The Black Book
- Author: Various
- Language: English
- Subject: African-American history
- Publication date: 1974; 52 years ago
- Publication place: United States
- Media type: Print
- Pages: 198
- ISBN: 0394706226
- OCLC: 640804

= The Black Book (Morrison book) =

1974 non-fiction book by Toni Morrison

The Black Book is a collage-like book compiled by Toni Morrison and published by Random House in 1974, which explores the history and experience of African Americans in the United States through various historic documents, facsimiles, artwork, obituaries, advertisements, patent applications, photographs, sheet music, and more.

As Hilton Als has noted, "[Morrison] wanted the largely visual work to be a kind of scrapbook, or panorama, of Black American life, largely free of language and thus cant, and valuable to the young. 'I was afraid that young people would come to believe that black history began in 1964,' she told an interviewer. 'Or that there was slavery, there was a gap, and then there was 1964.

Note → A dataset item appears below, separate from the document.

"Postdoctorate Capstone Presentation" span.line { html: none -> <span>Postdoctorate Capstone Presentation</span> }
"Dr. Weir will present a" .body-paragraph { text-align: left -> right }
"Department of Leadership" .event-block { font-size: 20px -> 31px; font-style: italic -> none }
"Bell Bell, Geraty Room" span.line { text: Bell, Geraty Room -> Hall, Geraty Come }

The book was co-edited by Roger Furman, Middleton A. Harris, Morris Levitt, and Ernest Smith, and features an introduction by Bill Cosby. Toni Morrison, who was then an editor at Random House, was The Black Books uncredited compiler, and a poem by her appeared on the book's slipcover. Morrison said it was important to include documents such as patents to demonstrate that African Americans were "busy, smart and not just minstrelized".

== Awards and legacy ==
The Black Book was nominated for a 1975 National Book Award, and received an award from the American Institute of Graphic Arts.

In 2009, Random House published a 35th-anniversary edition of The Black Book, containing Morrison's poem as the preface.